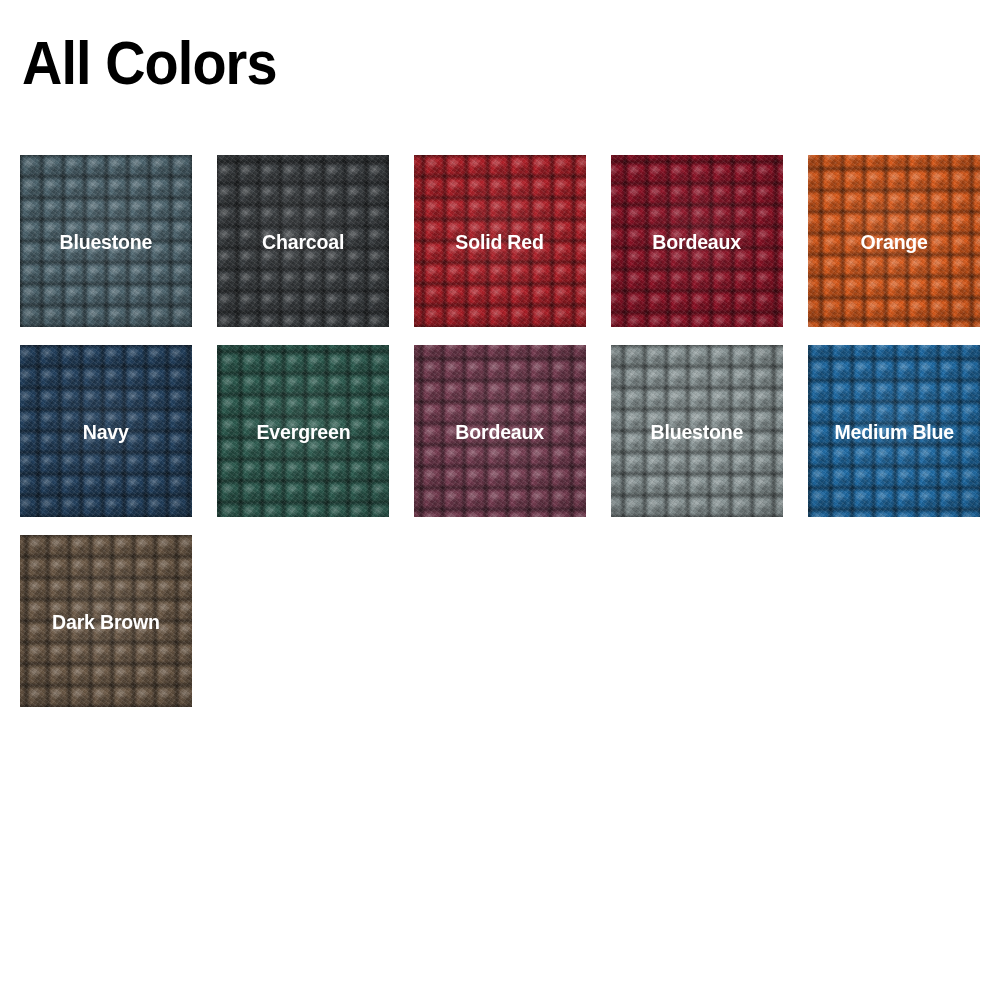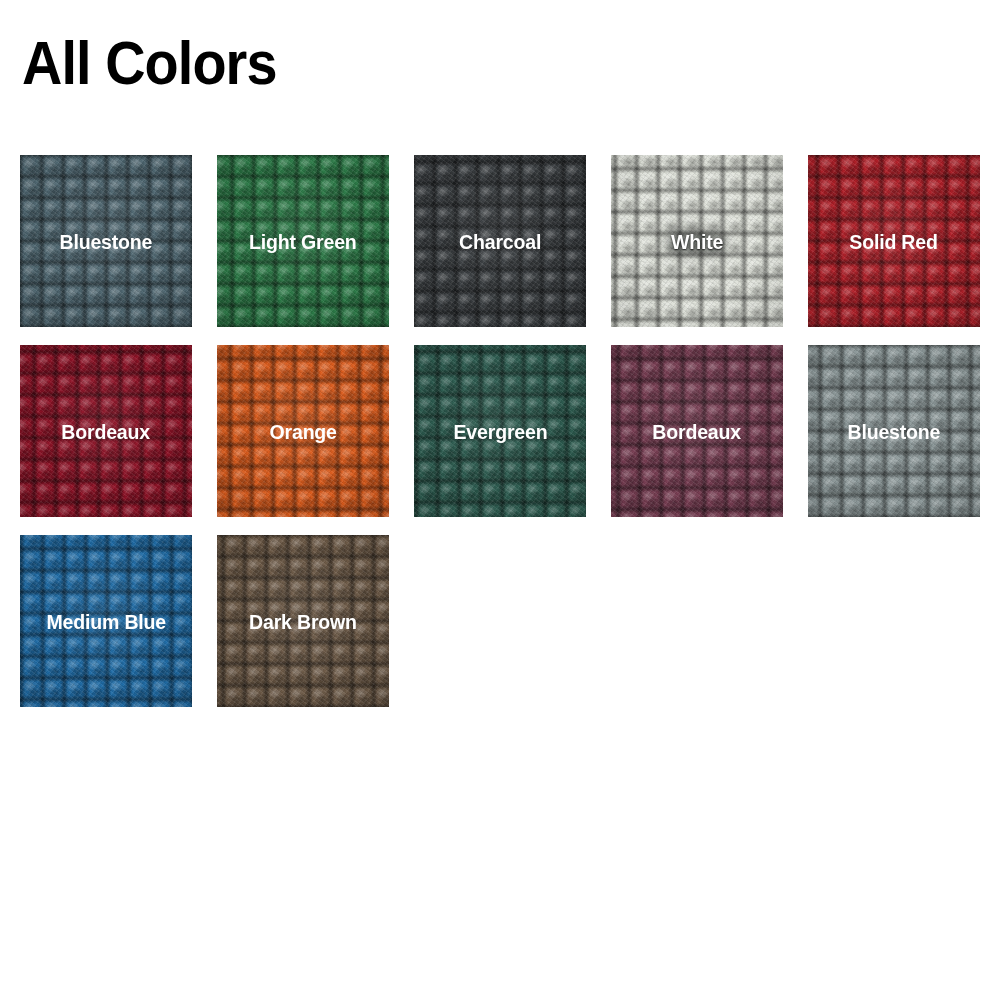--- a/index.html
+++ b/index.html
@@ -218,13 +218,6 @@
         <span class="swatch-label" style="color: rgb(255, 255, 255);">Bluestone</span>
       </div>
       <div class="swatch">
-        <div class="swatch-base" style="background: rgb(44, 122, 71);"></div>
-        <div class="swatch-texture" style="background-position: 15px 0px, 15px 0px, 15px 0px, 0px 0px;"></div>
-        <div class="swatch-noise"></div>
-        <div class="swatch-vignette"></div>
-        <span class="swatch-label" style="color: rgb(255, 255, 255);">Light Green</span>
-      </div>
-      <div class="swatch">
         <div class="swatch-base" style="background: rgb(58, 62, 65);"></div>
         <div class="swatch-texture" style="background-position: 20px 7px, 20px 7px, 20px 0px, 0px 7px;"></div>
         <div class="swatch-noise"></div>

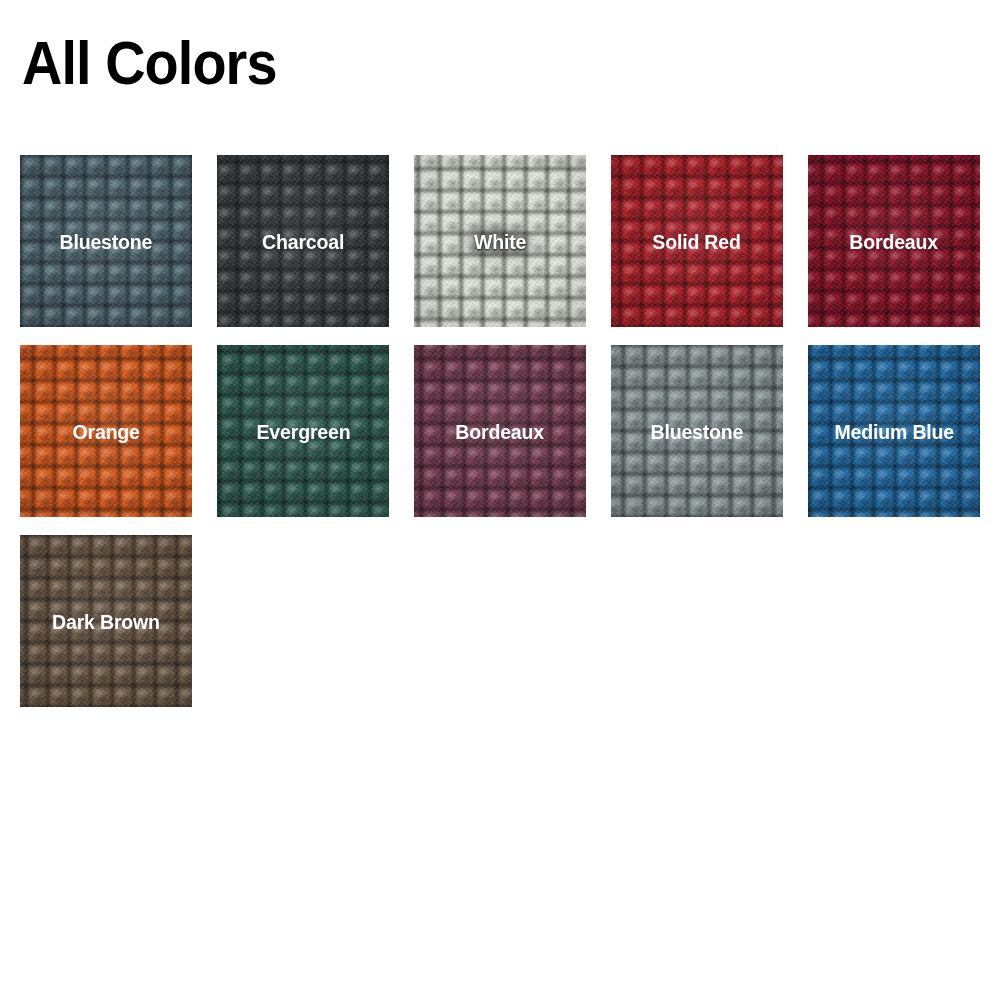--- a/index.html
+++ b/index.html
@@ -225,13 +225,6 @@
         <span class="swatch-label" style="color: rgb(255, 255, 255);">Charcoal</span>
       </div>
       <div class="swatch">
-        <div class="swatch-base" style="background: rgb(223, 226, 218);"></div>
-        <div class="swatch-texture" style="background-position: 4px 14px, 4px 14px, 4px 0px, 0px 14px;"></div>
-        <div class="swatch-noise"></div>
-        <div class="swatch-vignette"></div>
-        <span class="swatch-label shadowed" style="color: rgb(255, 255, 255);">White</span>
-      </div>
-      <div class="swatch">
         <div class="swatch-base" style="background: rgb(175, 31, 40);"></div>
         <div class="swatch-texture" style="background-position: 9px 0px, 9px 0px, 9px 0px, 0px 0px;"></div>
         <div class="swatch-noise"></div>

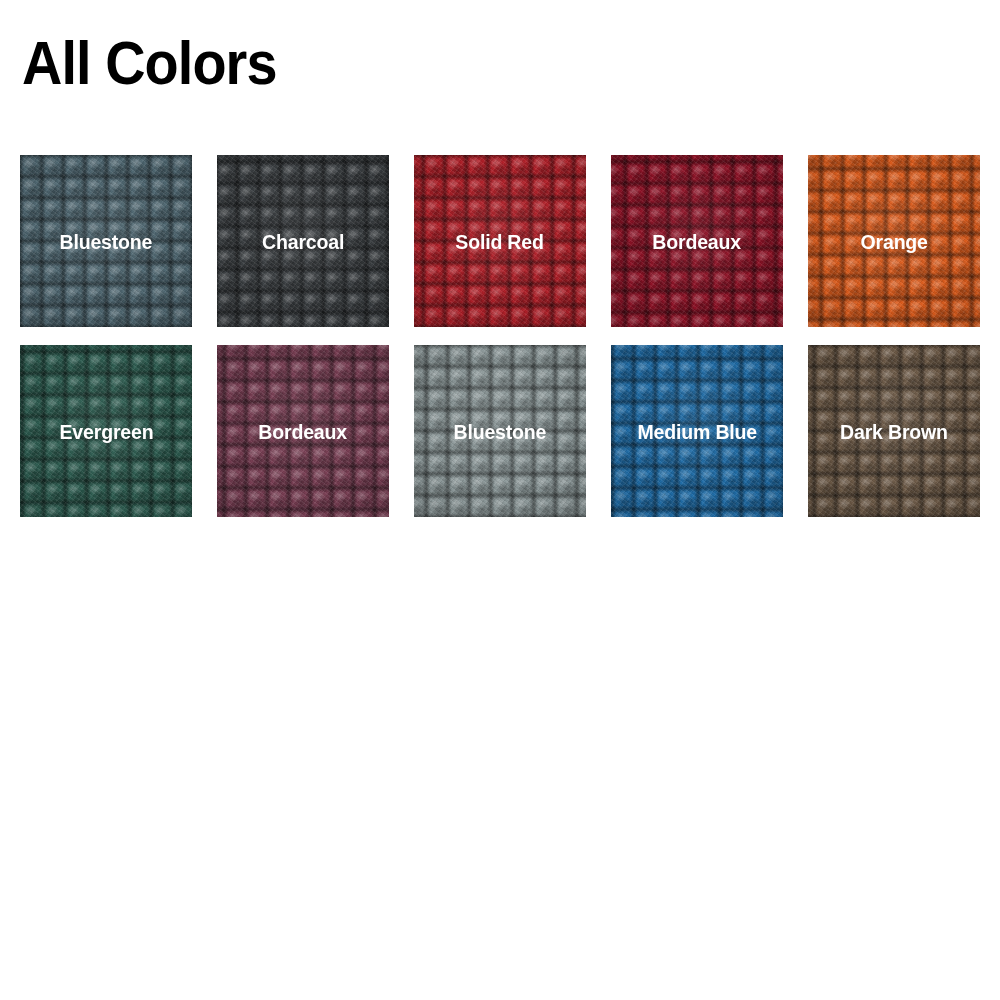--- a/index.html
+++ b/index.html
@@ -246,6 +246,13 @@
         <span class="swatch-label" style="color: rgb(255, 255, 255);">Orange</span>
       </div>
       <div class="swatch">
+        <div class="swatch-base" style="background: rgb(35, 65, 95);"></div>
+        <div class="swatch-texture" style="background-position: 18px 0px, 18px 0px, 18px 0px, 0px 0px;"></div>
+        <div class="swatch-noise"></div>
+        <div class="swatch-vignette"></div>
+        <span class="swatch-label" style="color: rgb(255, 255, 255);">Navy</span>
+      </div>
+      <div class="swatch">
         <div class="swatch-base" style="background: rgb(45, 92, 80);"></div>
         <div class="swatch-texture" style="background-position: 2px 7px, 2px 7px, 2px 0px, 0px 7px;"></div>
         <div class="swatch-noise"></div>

* * *

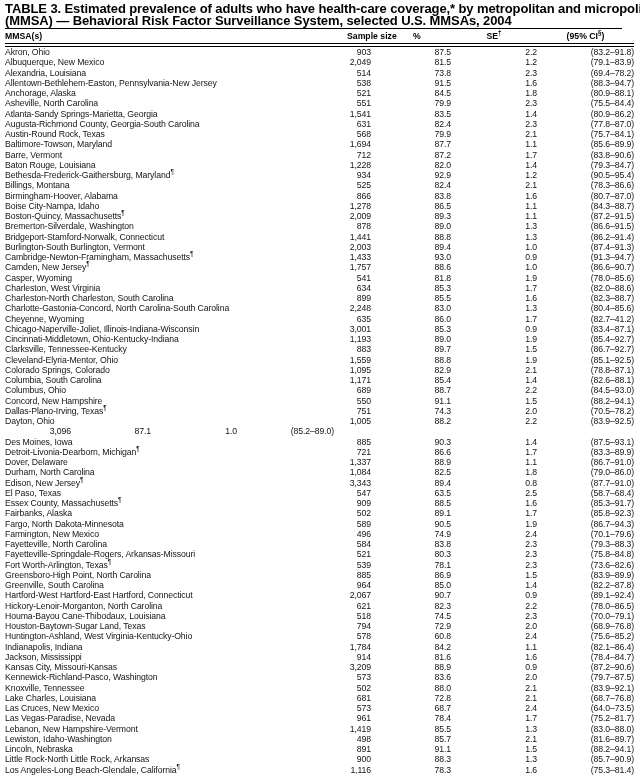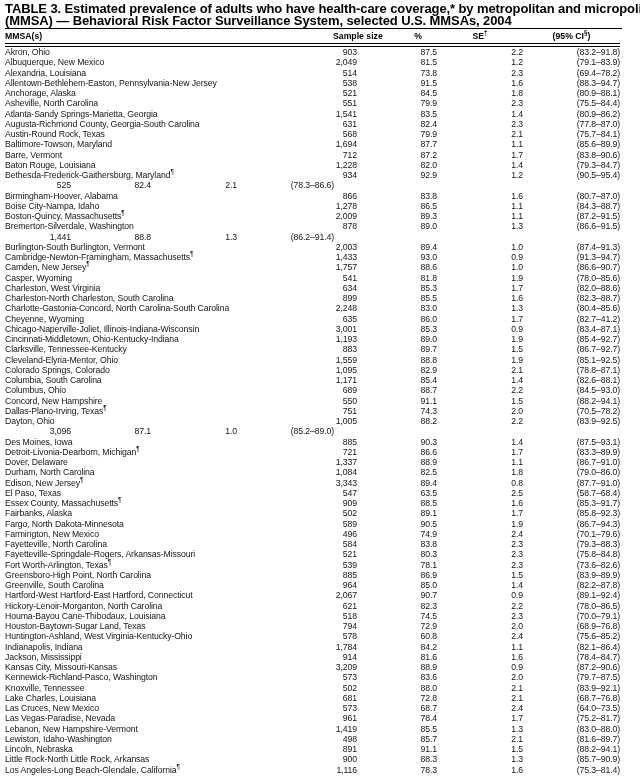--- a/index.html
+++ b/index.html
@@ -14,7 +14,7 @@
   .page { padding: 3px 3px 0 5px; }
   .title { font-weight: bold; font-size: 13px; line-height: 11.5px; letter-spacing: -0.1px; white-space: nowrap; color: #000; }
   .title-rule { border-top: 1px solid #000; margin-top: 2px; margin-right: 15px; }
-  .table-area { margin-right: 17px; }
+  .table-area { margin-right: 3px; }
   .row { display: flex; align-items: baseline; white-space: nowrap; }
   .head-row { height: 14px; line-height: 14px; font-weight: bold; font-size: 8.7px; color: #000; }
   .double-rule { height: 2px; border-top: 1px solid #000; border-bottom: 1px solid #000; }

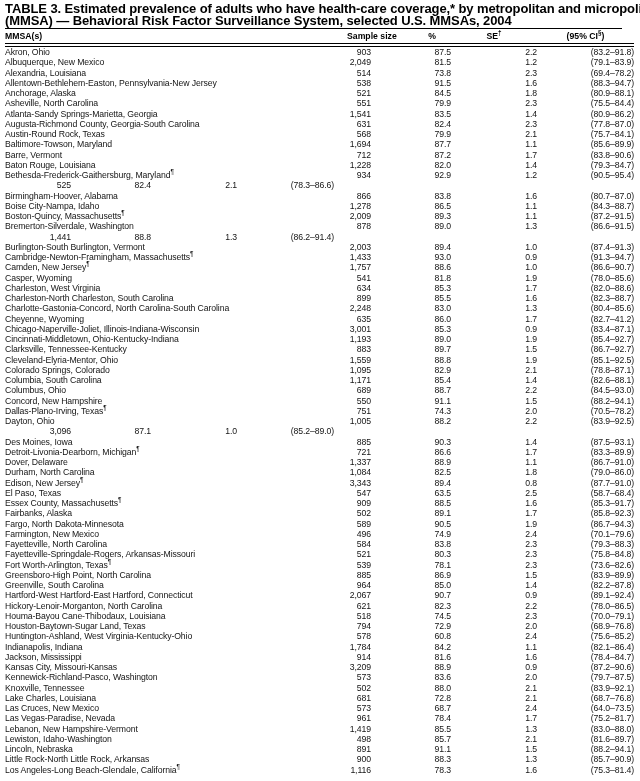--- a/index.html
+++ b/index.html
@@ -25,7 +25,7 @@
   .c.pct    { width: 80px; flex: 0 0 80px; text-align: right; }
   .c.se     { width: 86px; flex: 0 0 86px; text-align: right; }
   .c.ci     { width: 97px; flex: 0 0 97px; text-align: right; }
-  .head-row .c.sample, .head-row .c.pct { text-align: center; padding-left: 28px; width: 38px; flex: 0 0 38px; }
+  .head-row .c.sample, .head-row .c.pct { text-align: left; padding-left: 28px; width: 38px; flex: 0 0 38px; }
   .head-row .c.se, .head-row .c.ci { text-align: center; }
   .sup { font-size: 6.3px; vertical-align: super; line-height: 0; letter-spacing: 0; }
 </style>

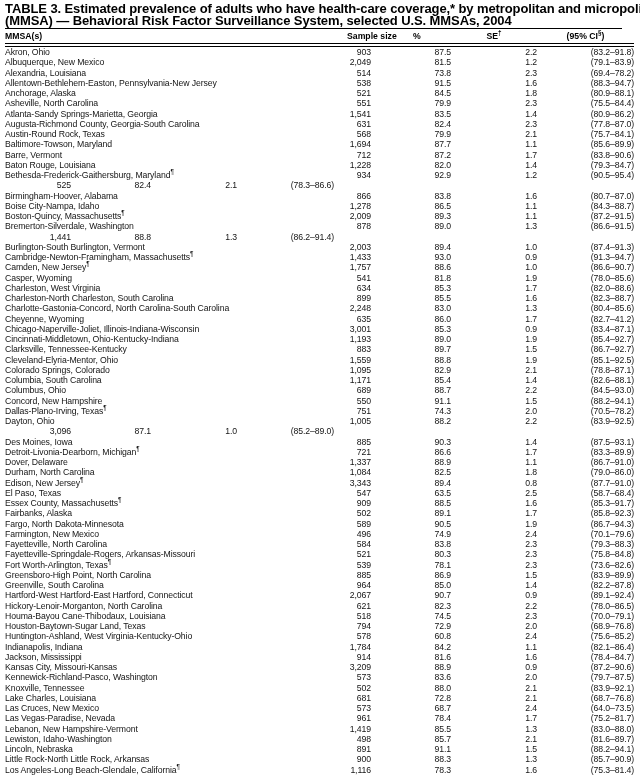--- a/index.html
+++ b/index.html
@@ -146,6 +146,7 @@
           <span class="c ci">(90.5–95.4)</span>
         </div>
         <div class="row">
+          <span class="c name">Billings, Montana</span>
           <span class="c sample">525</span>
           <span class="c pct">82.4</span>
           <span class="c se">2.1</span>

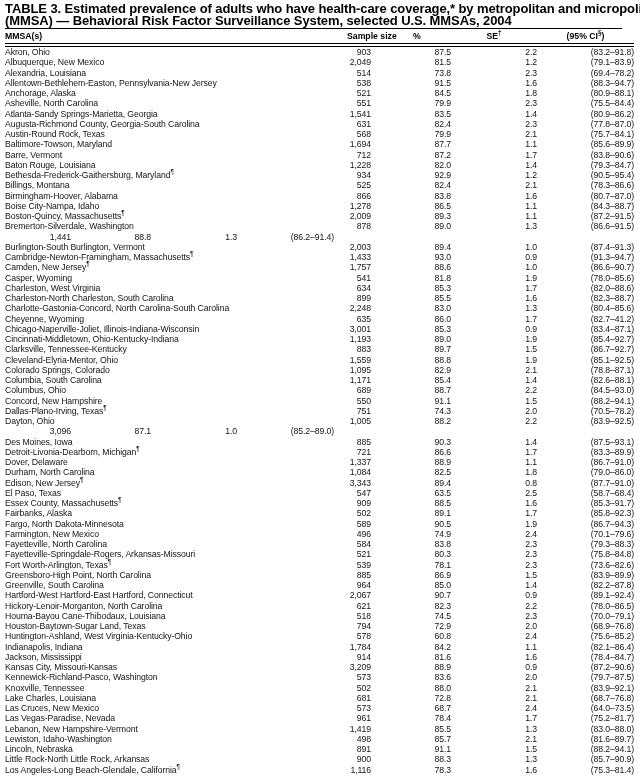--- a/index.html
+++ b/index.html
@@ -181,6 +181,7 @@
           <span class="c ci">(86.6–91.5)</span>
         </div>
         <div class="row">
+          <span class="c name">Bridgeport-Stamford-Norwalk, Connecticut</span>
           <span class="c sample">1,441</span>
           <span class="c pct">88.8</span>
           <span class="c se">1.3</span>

---

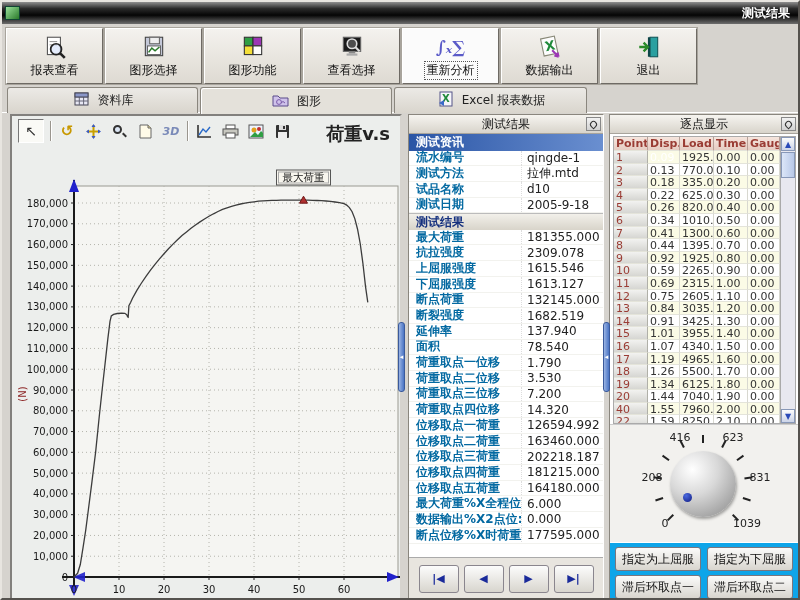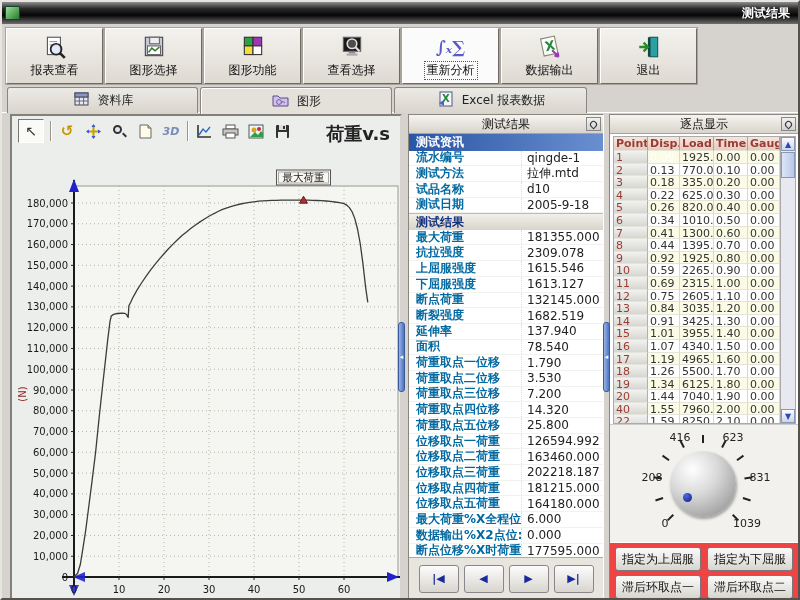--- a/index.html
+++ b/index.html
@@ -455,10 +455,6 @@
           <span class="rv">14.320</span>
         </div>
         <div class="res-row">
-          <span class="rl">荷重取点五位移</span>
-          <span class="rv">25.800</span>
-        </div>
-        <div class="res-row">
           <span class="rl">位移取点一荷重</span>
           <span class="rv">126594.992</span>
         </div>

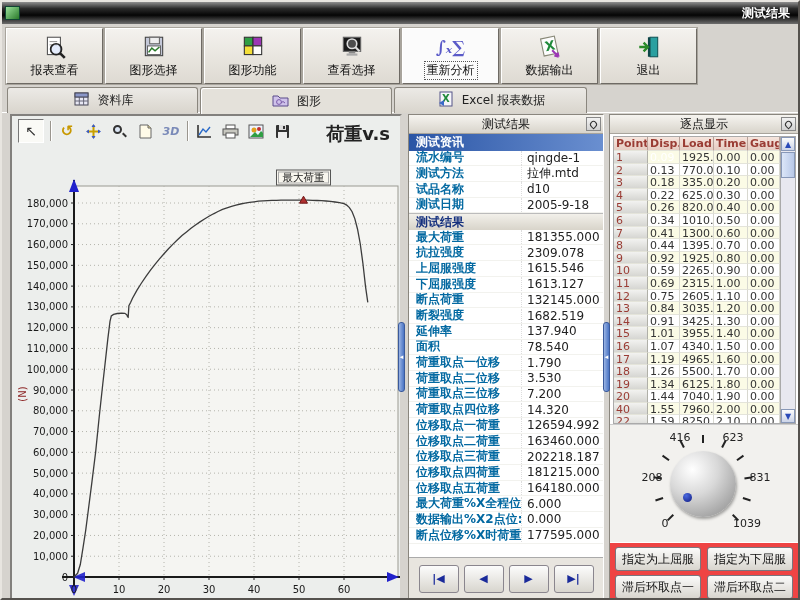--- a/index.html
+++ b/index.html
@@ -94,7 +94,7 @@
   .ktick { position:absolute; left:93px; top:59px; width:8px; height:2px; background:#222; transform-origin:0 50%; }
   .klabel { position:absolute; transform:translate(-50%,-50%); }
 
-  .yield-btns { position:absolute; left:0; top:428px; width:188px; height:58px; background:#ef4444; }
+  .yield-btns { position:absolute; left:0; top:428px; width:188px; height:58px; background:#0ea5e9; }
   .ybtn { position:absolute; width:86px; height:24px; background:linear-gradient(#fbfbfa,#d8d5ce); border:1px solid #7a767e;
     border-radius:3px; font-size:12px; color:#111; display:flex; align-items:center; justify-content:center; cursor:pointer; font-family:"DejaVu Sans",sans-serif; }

> [Try it] Lines holding "bold" in the material above: report their number and nothing else.

> [Response] 2